We Have Traveled Here
Le Tréport de la Mer, Normandie
by Andrena Zawinski
All along the line these villages blossom
with poppies, sheep and ponies graze
backyards, the cows are down for rain.
And a couple poses tied up in lacy bows
among the jonquil and nasturtium
for photographers on their wedding day
as we near the northerly reaches
of Normandie, stark cabanas locked down
from a fickle fleet of wind moving in.
It is almost sundown, almost August.
A woman pushes a broom through
our train car, second class, in half-light.
She smiles at our French affectations
as you kiss me on a train, making our way
away from Paris. All along the noisy rails,
leggy geraniums stretch red and weedy
at lazy sills outside the city limits,
sleepy windows shuttered from light.
At Le Tréport de la Mer, waves collide,
wind whips the northern night, the two of us
bundled together by arms, intoxicated
in the unseasonable chill, the exhaustion
of a day spent well walking a rocky length
of coast, climbing hills to a sun-bleached cliff
where Hugo once stopped at Le Calvaire
and Baudelaire wrote pour les morts,
les pauvres morts, where what we have seen
survives enemy boats and artillery fire
across the wild lavender, Germans perched,
hungry crows cawing at the Atlantic wall.
Such a gray light midsummer. So dark
the waters here where we have traveled
half the day to be, to sniff out fish
hungry for a meal, gulls raspy on the somber
sweep of sky, icy waves racing the harbor
we watch from our coastal landing,
from our turret room where we sink down
into a bed fat with feathers and frills,
turn off the light. As if we have waited
our lives for this, we pull in close to each other,
bloom in the extravagance of France, learn
the simple lessons of love, our hearts
memorizing them even as we dream.
For what else then can we long? For now,
curled into each other, we can call this home.
Previously published in Switched on Gutenberg; Milton Acorn Prize winner.
PHOTO: Le Tréport, Normandy, France. Photo by Alain Wacquier, used by permission.

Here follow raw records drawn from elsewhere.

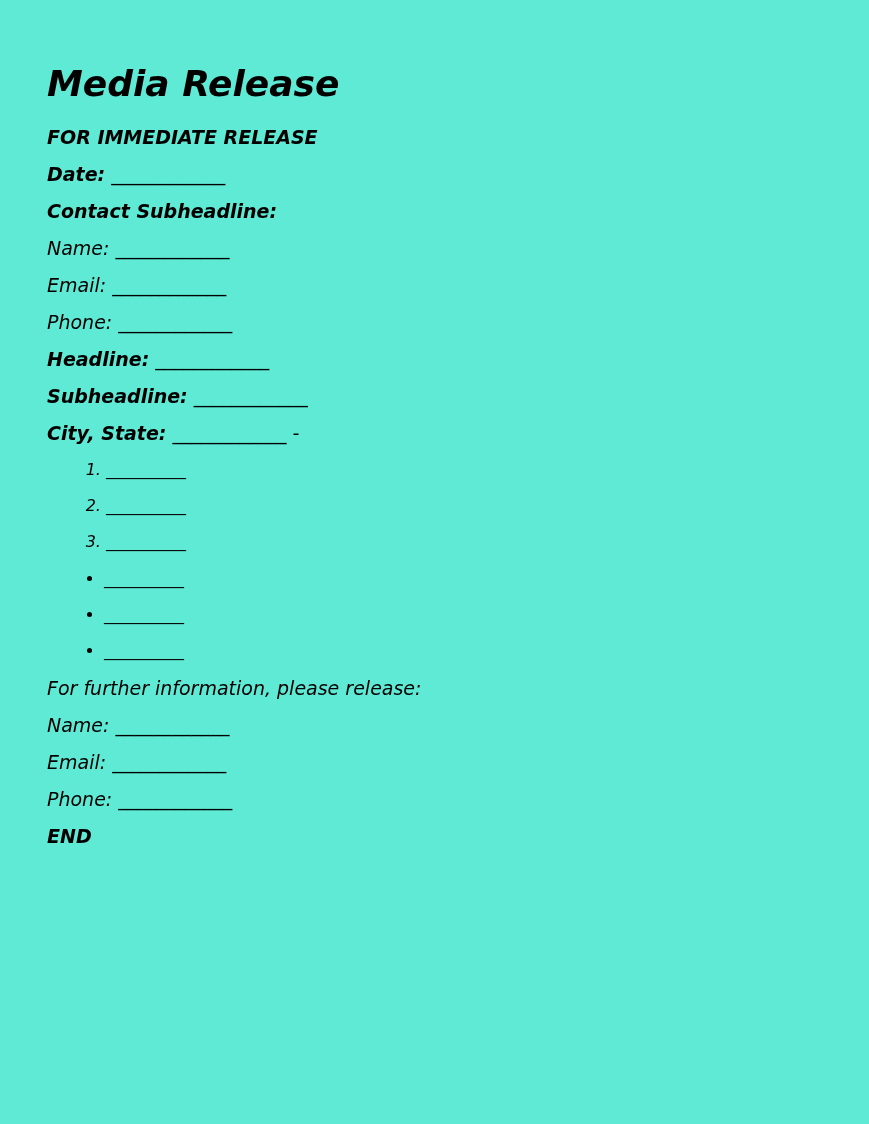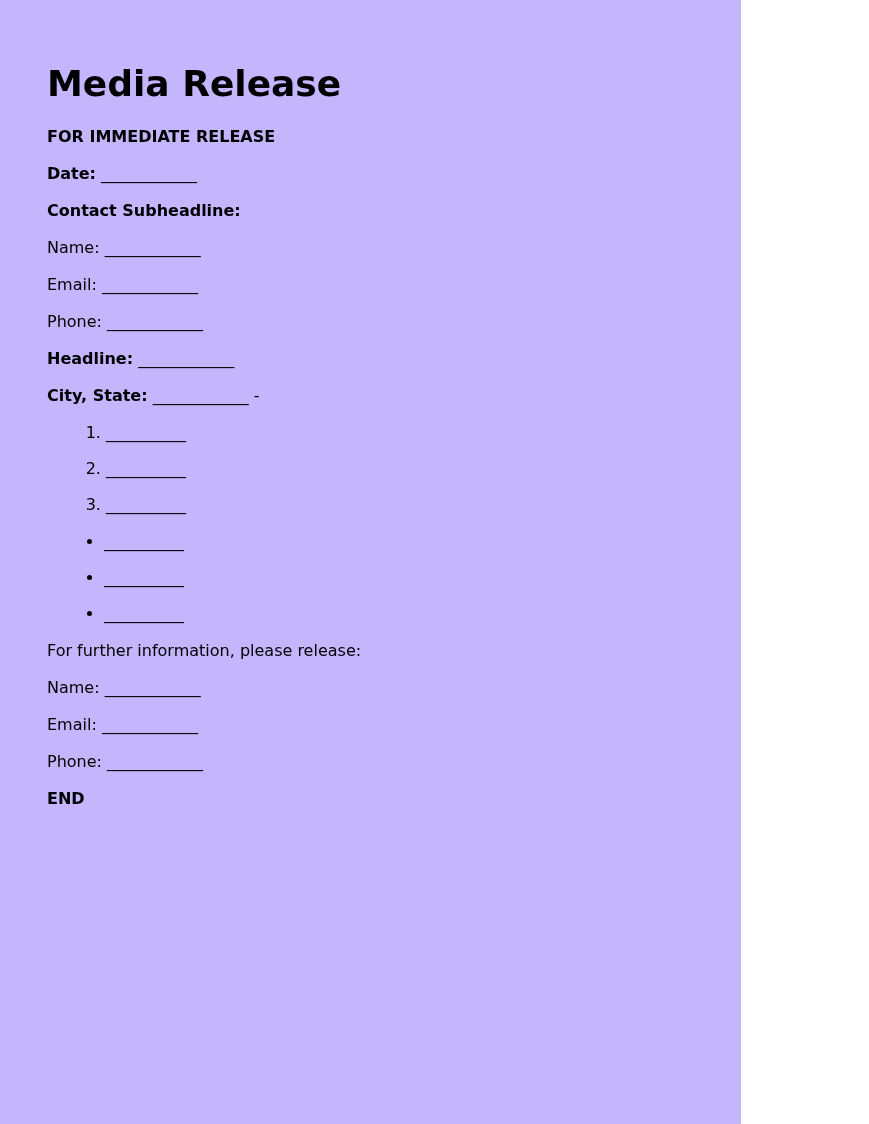--- a/index.html
+++ b/index.html
@@ -9,12 +9,13 @@
   }
   .page {
     position: relative;
-    width: 741px;
+    width: 869px;
     height: 1124px;
-    background: #c4b5fd;
+    background: #5eead4;
     font-family: "DejaVu Sans", sans-serif;
     color: #000000;
     overflow: hidden;
+    font-style: italic;
   }
   .content {
     position: absolute;

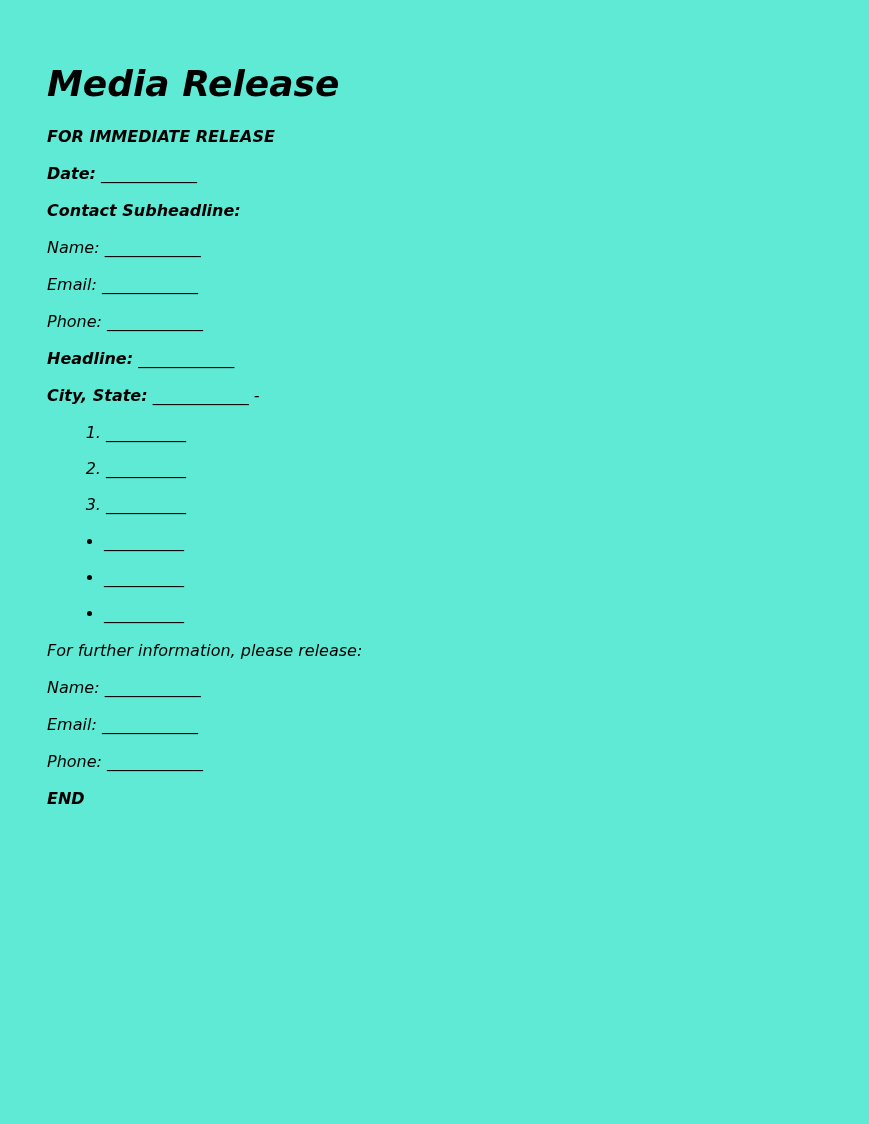--- a/index.html
+++ b/index.html
@@ -30,7 +30,7 @@
     margin: 0 0 22px 0;
   }
   .content p {
-    font-size: 16px;
+    font-size: 19px;
     line-height: 20px;
     margin: 0 0 17px 0;
   }

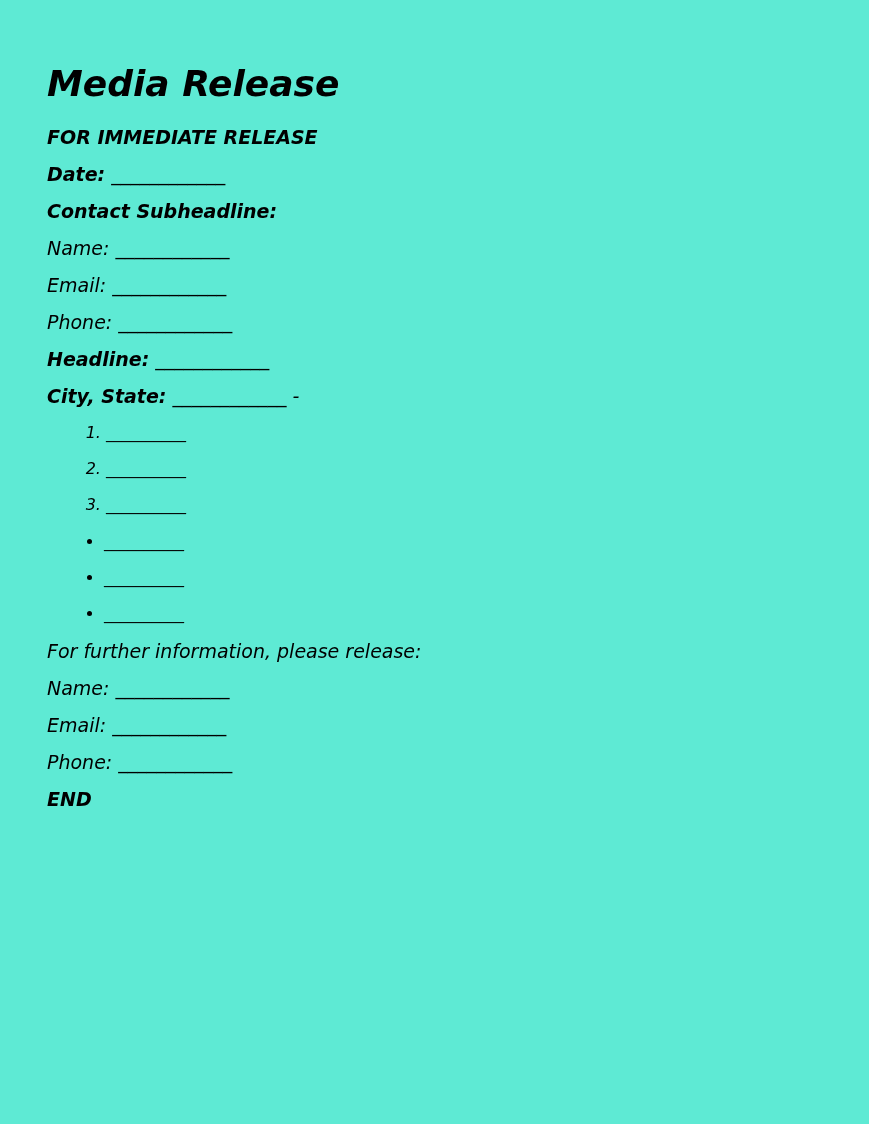--- a/index.html
+++ b/index.html
@@ -82,6 +82,7 @@
 
     <p><span class="b">Headline:</span> <span>____________</span></p>
 
+    <p><span class="b">Subheadline:</span> <span>____________</span></p>
 
     <p><span class="b">City, State:</span> <span>____________</span> <span>-</span></p>
 

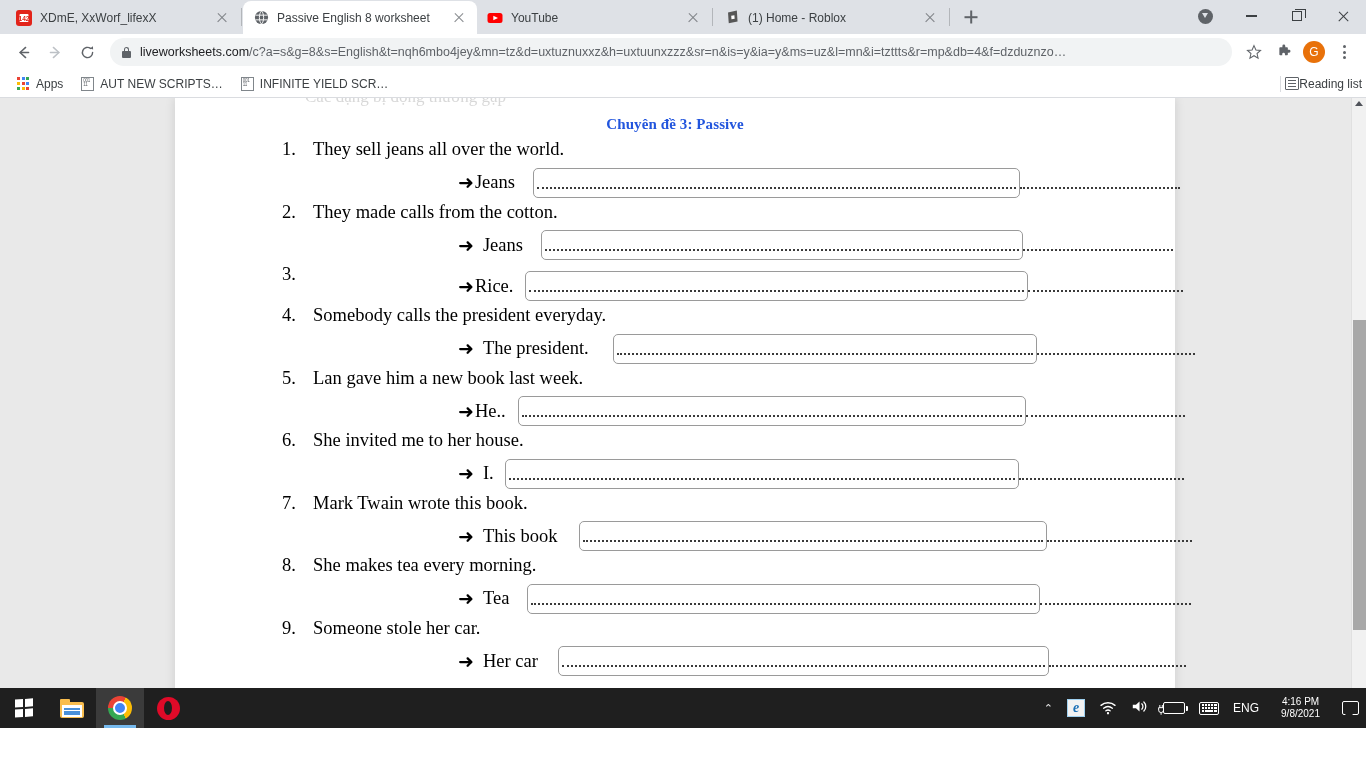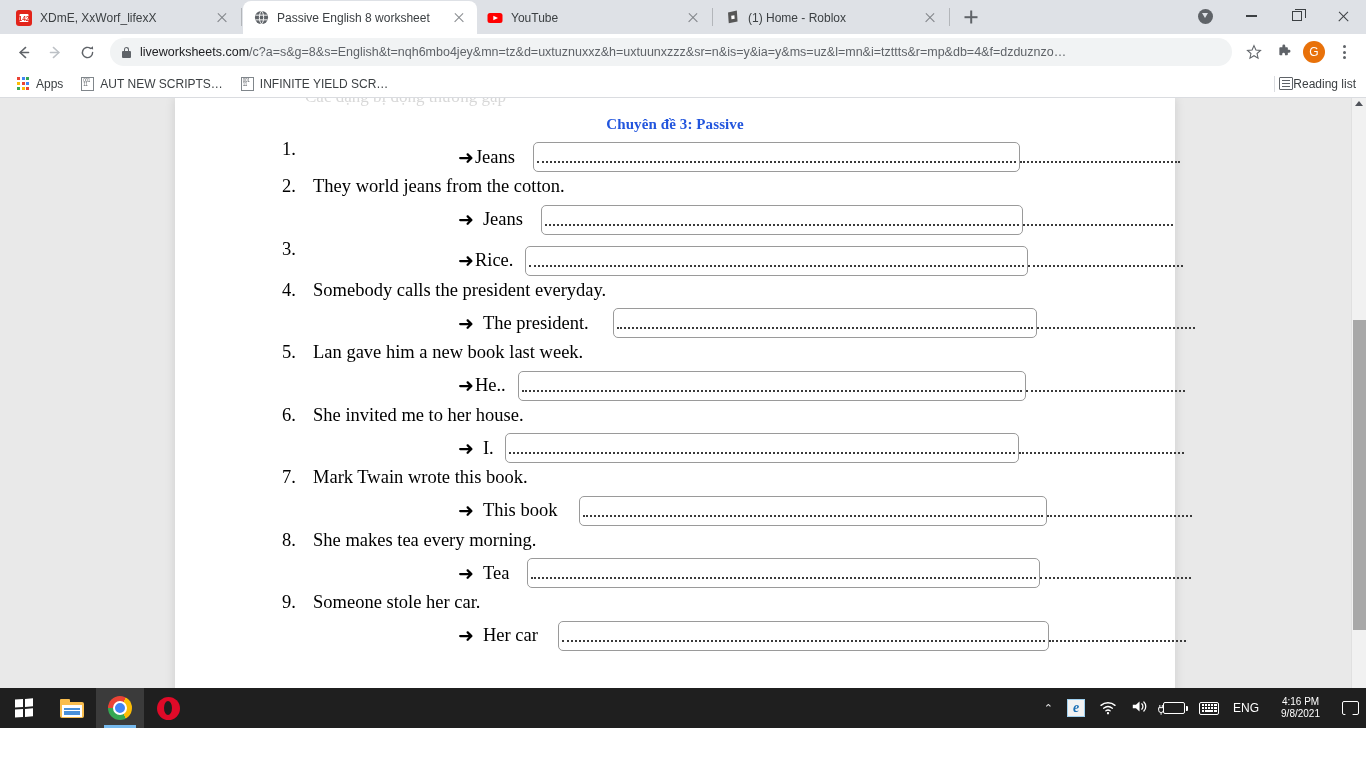--- a/index.html
+++ b/index.html
@@ -107,7 +107,7 @@
   .apps-grid i { width: 3px; height: 3px; display: block; }
   .doc-ico { width: 13px; height: 14px; border: 1px solid #80868b; font-size: 4.5px; color: #5f6368;
     line-height: 4px; padding: 1px; overflow: hidden; background: #fff; letter-spacing: -0.3px; }
-  .reading { position: absolute; right: 10px; display: flex; align-items: center; 
+  .reading { position: absolute; right: 4px; display: flex; align-items: center; 
     font-size: 12px; color: #3c4043; }
   .reading-ico { width: 14px; height: 13px; border: 1.3px solid #5f6368; border-radius: 1px;
     display:flex; flex-direction:column; justify-content:center; gap:1.6px; padding:0 2px; }

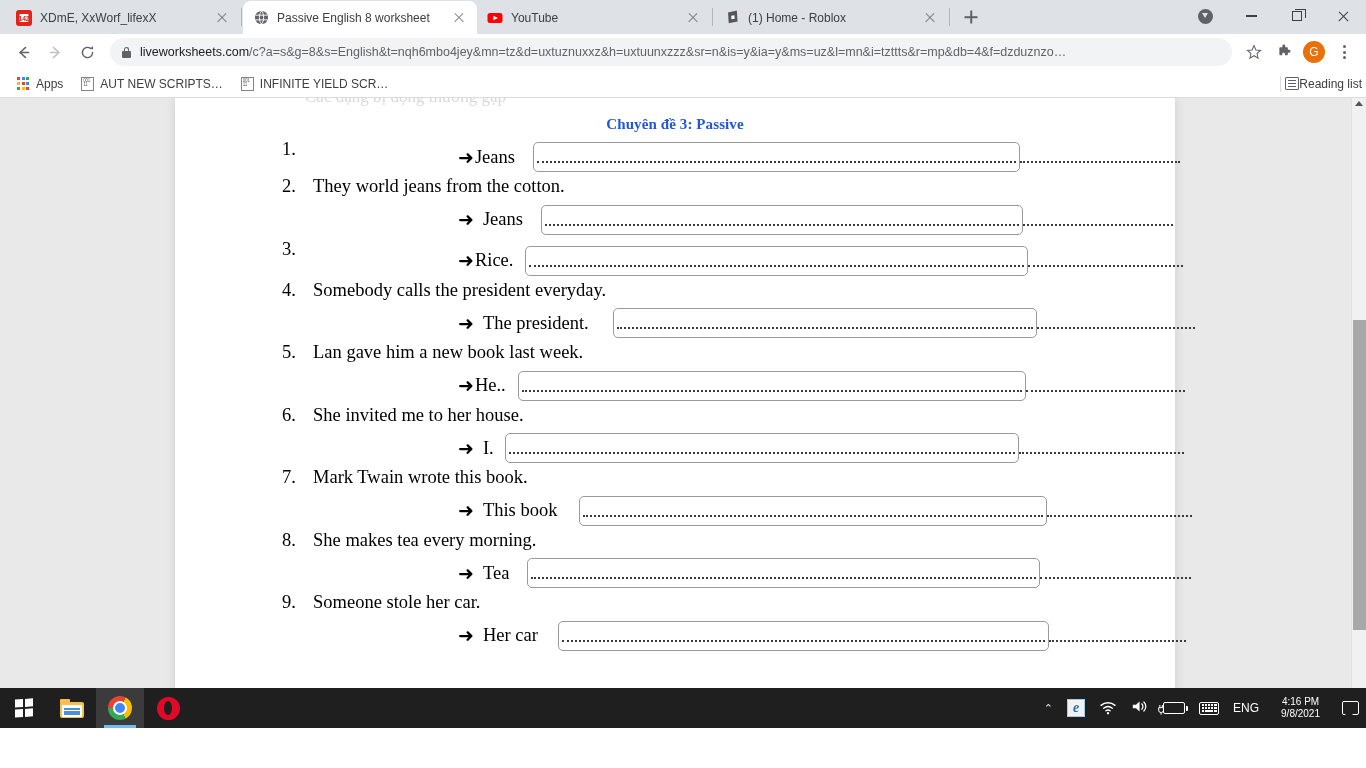--- a/index.html
+++ b/index.html
@@ -382,7 +382,7 @@
         <div class="ws-title">Chuyên đề 3: Passive</div>
 
         <div id="qlist">
-            <div class="qline"><span class="qnum">1.</span></div>
+            <div class="qline"><span class="qnum">1.</span><span class="qtext">They sell jeans all over the world.</span></div>
             <div class="aline" style="padding-left: 243px;">
               <span class="arrow">➜</span>
               <span class="alabel" style="margin-left: 0px;">Jeans</span>

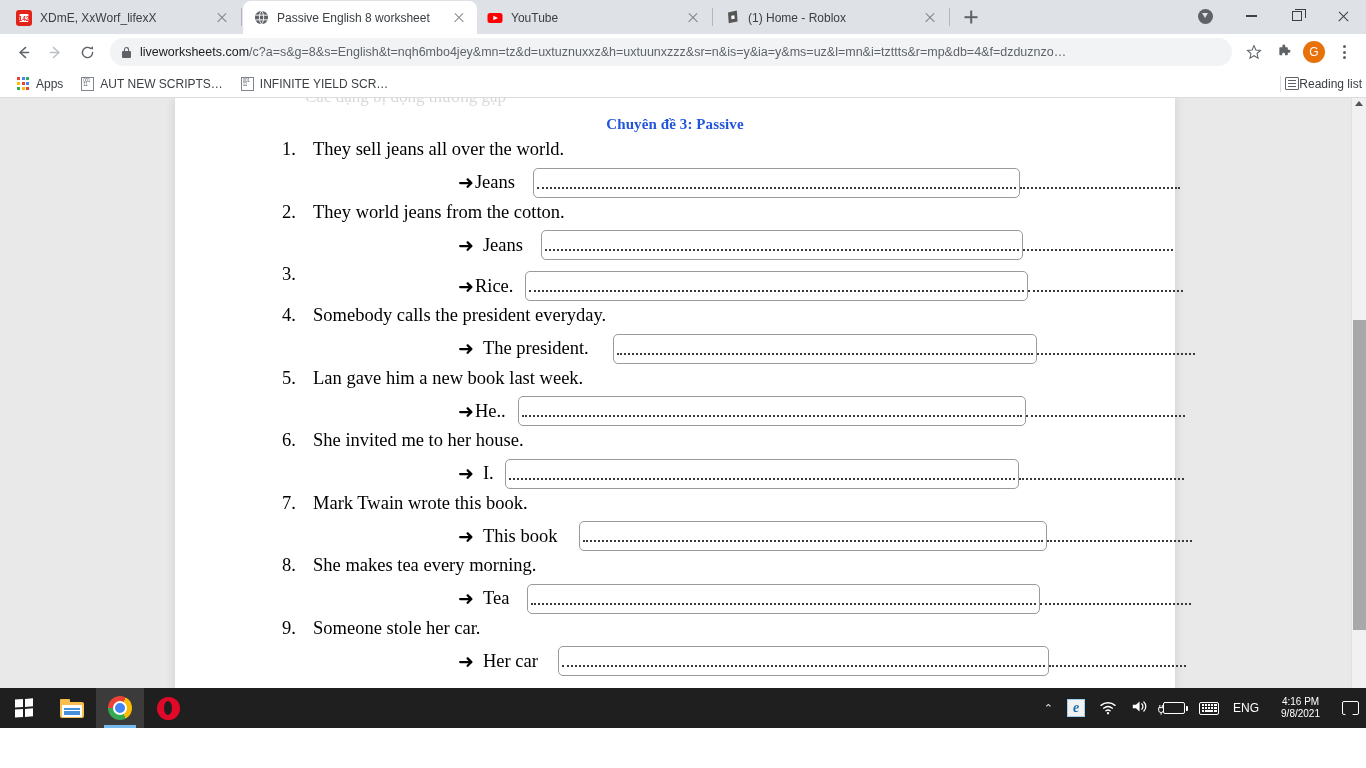--- a/index.html
+++ b/index.html
@@ -390,7 +390,7 @@
               <span class="dotted-tail" style="left: 322px; width: 479px;"></span>
               <div class="answer-box" style="left: 318px; width: 487px;"><input type="text" style=""></div>
             </div>
-            <div class="qline"><span class="qnum">2.</span><span class="qtext">They world jeans from the cotton.</span></div>
+            <div class="qline"><span class="qnum">2.</span><span class="qtext">They made calls from the cotton.</span></div>
             <div class="aline" style="padding-left: 243px;">
               <span class="arrow">➜</span>
               <span class="alabel" style="margin-left: 8px;">Jeans</span>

NOTE: Le Tréport is a commune in the Seine-Maritime department in Normandy, France. The mouth of the Bresle river meets the English Channel here, in between the 360-foot-high chalk cliffs and the pebbly beach. Le Tréport is also a seaside resort and home to a casino. During World War II, the town was liberated by the 3rd Canadian Division on September 1, 1944. Le Tréport was used as the location for the 2014 French police thriller Witnesses (“Les témoins”).
PHOTO: Chalk cliffs and beach, Le Tréport, Normandy, France. Photo by Benh Lieu Song, used by permission.
ABOUT THE AUTHOR: Andrena Zawinski’s poetry has received numerous awards for lyricism, form, spirituality, and social concern, several of them Pushcart Prize nominations. Her latest book is Landings from Kelsay Books; others are Something About from Blue Light Press (a PEN Oakland Award) and Traveling in Reflected Light from Pig Iron Press (a Kenneth Patchen Prize), along with several chapbooks. Her poetry has previously appeared on Poetry and Places.